THE TASK
Report every line of the records beneath this task that holds the string "revised".

(Records drawn from a dataset)
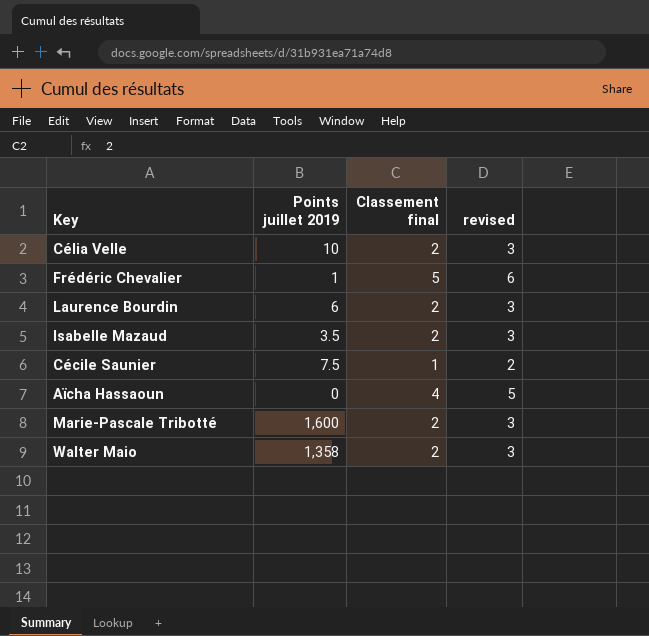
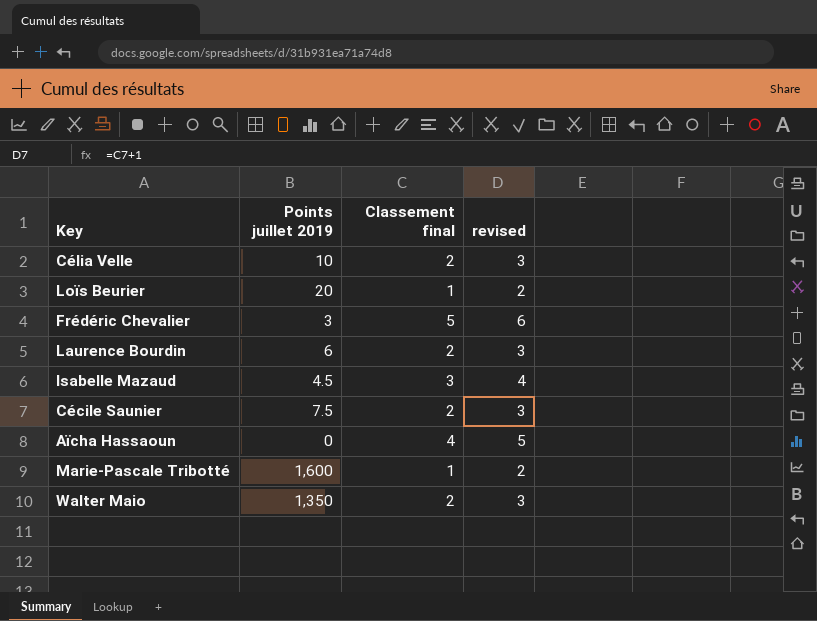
row Loïs Beurier: none -> 20 | 1 | 2
Frédéric Chevalier | Points juillet 2019: 1 -> 3
Isabelle Mazaud | Points juillet 2019: 3.5 -> 4.5
Isabelle Mazaud | Classement final: 2 -> 3
Isabelle Mazaud | revised: 3 -> 4
Cécile Saunier | Classement final: 1 -> 2
Cécile Saunier | revised: 2 -> 3
Marie-Pascale Tribotté | Classement final: 2 -> 1
Marie-Pascale Tribotté | revised: 3 -> 2
Walter Maio | Points juillet 2019: 1,358 -> 1,350

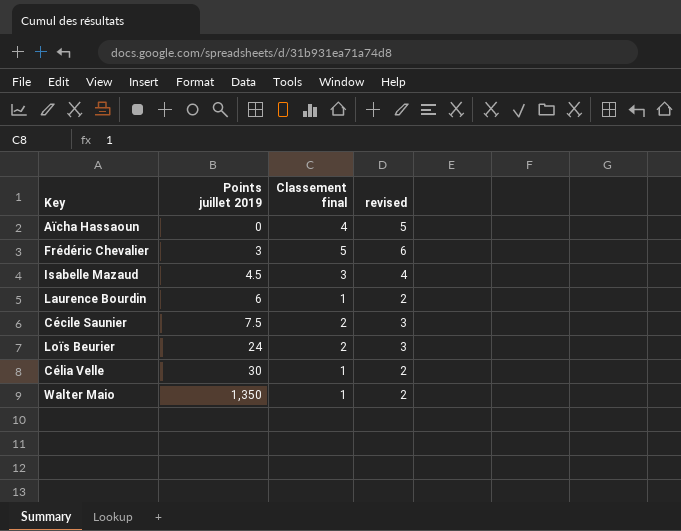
row order: none -> Points juillet 2019 ascending
row Marie-Pascale Tribotté: 1,600 | 1 | 2 -> none
Laurence Bourdin | Classement final: 2 -> 1
Laurence Bourdin | revised: 3 -> 2
Loïs Beurier | Points juillet 2019: 20 -> 24
Loïs Beurier | Classement final: 1 -> 2
Loïs Beurier | revised: 2 -> 3
Célia Velle | Points juillet 2019: 10 -> 30
Célia Velle | Classement final: 2 -> 1
Célia Velle | revised: 3 -> 2
Walter Maio | Classement final: 2 -> 1
Walter Maio | revised: 3 -> 2

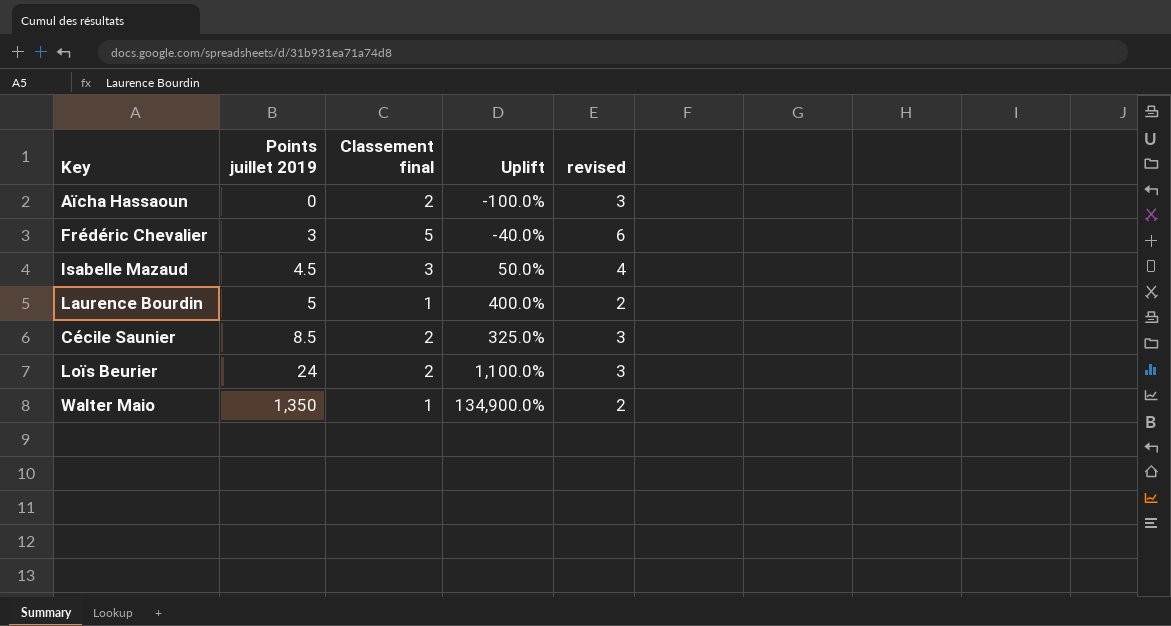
column Uplift | formula: none -> ([Points juillet 2019] - [Classement final]) / [Classement final]
row Célia Velle: 30 | 1 | 2 -> none
Aïcha Hassaoun | Classement final: 4 -> 2
Aïcha Hassaoun | revised: 5 -> 3
Laurence Bourdin | Points juillet 2019: 6 -> 5
Cécile Saunier | Points juillet 2019: 7.5 -> 8.5

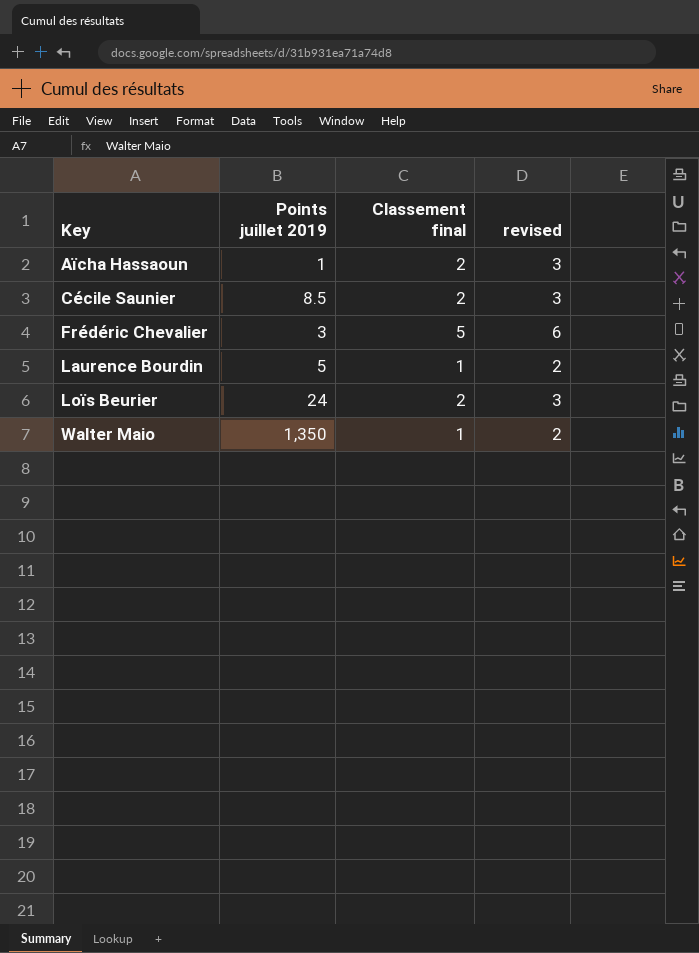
row order: Points juillet 2019 ascending -> Key ascending
column Uplift | formula: ([Points juillet 2019] - [Classement final]) / [Classement final] -> none
row Isabelle Mazaud: 4.5 | 3 | 50.0% | 4 -> none
Aïcha Hassaoun | Points juillet 2019: 0 -> 1

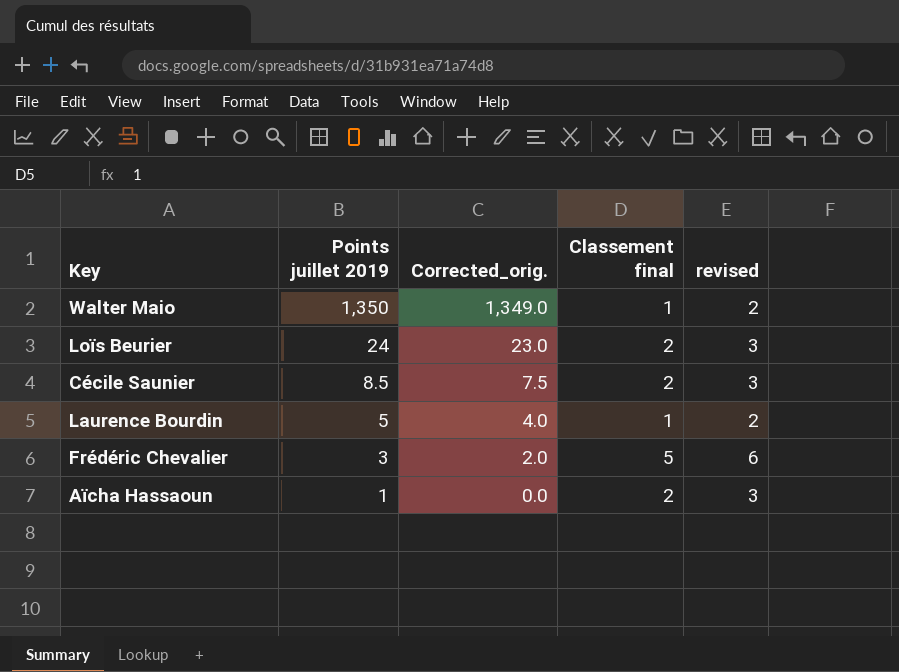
row order: Key ascending -> Points juillet 2019 descending
column Corrected_orig. | formula: none -> [Points juillet 2019] - 1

RESPONSE
Isabelle Mazaud | revised: 3 -> 4
Cécile Saunier | revised: 2 -> 3
Marie-Pascale Tribotté | revised: 3 -> 2
Laurence Bourdin | revised: 3 -> 2
Loïs Beurier | revised: 2 -> 3
Célia Velle | revised: 3 -> 2
Walter Maio | revised: 3 -> 2
Aïcha Hassaoun | revised: 5 -> 3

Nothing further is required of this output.